Bilen bilir, ülkemizin akciğerleri Kaz Dağları’nın yeşili de havası da hiçbir yere benzemez. Öyle ki buranın havası, suyu, toprağı anında güzelleştirir insanı. Belki de Kaz Dağları eteklerinde bir köy olan Adatepe’de yaşadığı rivayet edilen Refika’nın dillere destan güzelliği de bundandır.
Adatepe Köyü’nün tarihi, Homeros’un İlyada destanına kadar dayanır. Zeus’un Troya Savaşı’nı bu köyün tepelerinden yönettiği düşünülmektedir. Köyün Selçuklu döneminde nüfuslanmaya başladığı tahmin edilmekte ve tüm zamanları boyunca “Adatepe”den başka bir isimle anılmamış olduğu bilinmektedir. Selçuklu döneminin ardından Midilli göçmenleriyle Rum ve Türk nüfusu, burada uzun yıllar bir arada barış içinde yaşamıştır. Adatepe’nin aşağısı Rum mahallesi, üst kısmı Türk mahallesidir. İşte Rum kızı Refika’nın hikayesi de bu dönemlere rastlar.
Adatepe Köyünde 19. yüzyıl sonu ile 20. yüzyıl başlarında “Refika” ismiyle anılan bir Rum güzeli yaşamaktadır. Refika, köydeki Rumlar ve Türkler arasında çok sevilen, neşesiyle tanınan bir kızdır.

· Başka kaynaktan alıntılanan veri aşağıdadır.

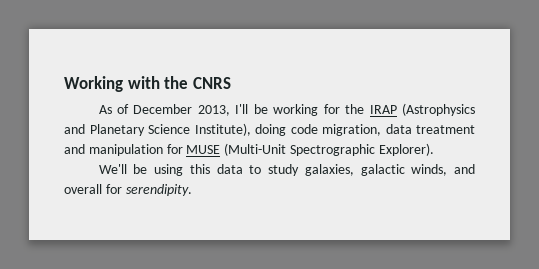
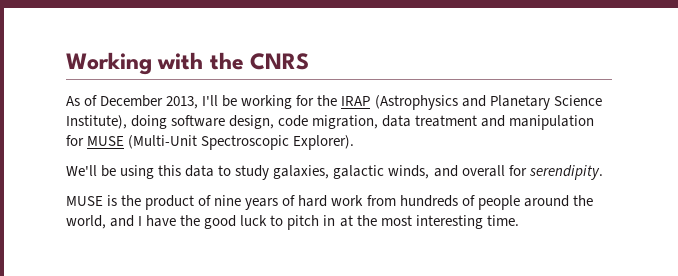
(286, 130) none -> [171,115,275,129] software design,
[289,144,375,156] Spectrographic -> [201,135,290,150] Spectroscopic
(192, 190) none -> [66,195,593,210] [66,215,519,230] // MUSE is the product of nine years of hard work from hundreds of people around the world, and I have the good luck to pitch in at the most interesting time.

Düğünlerde şarkılar söyleyip dans etmekte; güzelliği ve iyilikseverliği ile Adatepe ve hatta çevre köylerde de tanınmakta, sevilmektedir. Zeytin zamanı geldiğinde köylüler Refika’nın şarkıları eşliğinde neşe içinde zeytin toplamakta; düğünlere onu baş konuk olarak davet edip yine onun dansları, şarkıları ile eğlenmektedir.
1. Dünya Savaşına kadar iki farklı topluluk Adatepe’de barış ve neşe içinde yaşasa da savaş ile birlikte bu huzur bozulur. Önce köydeki Rum ve Türk cemaatleri arasında problemler, daha sonra karşılıklı çatışmalar başlar. Tüm bu kargaşa, insanların Refika’ya olan sevgisini etkilemez ve Rum güzeli Türkler tarafından sevilmeye devam eder. Ancak savaşın sonunda Türk ve Yunan hükümetleri arasındaki anlaşma gereği, Refika da diğer Rumlarla birlikte köyü terk etmek durumunda kalır.
Refika’nın Adatepe’den ayrılması Türkler arasında büyük üzüntüye yol açar. Onun gidişinin ardından ismine türküler yakılır, düğünlerde onun türküsü okunur, onun adına dans edilir… Bu gelenek, şimdilerde hala Adatepe köylülüleri tarafından yaşatılmaya devam etmektedir. Gerçek ismi bilinmeyen ancak herkes tarafından Türkler’in taktığı Refika takma ismiyle tanınan Rum güzelinin Yunanistan’a yerleştikten sonra buradaki ilk güzellik kraliçesi seçildiği rivayet edilir. Kendisi ile ilgili farklı rivayetler mevcut olsa da yaygın hikâye bu şekilde anlatılmaktadır.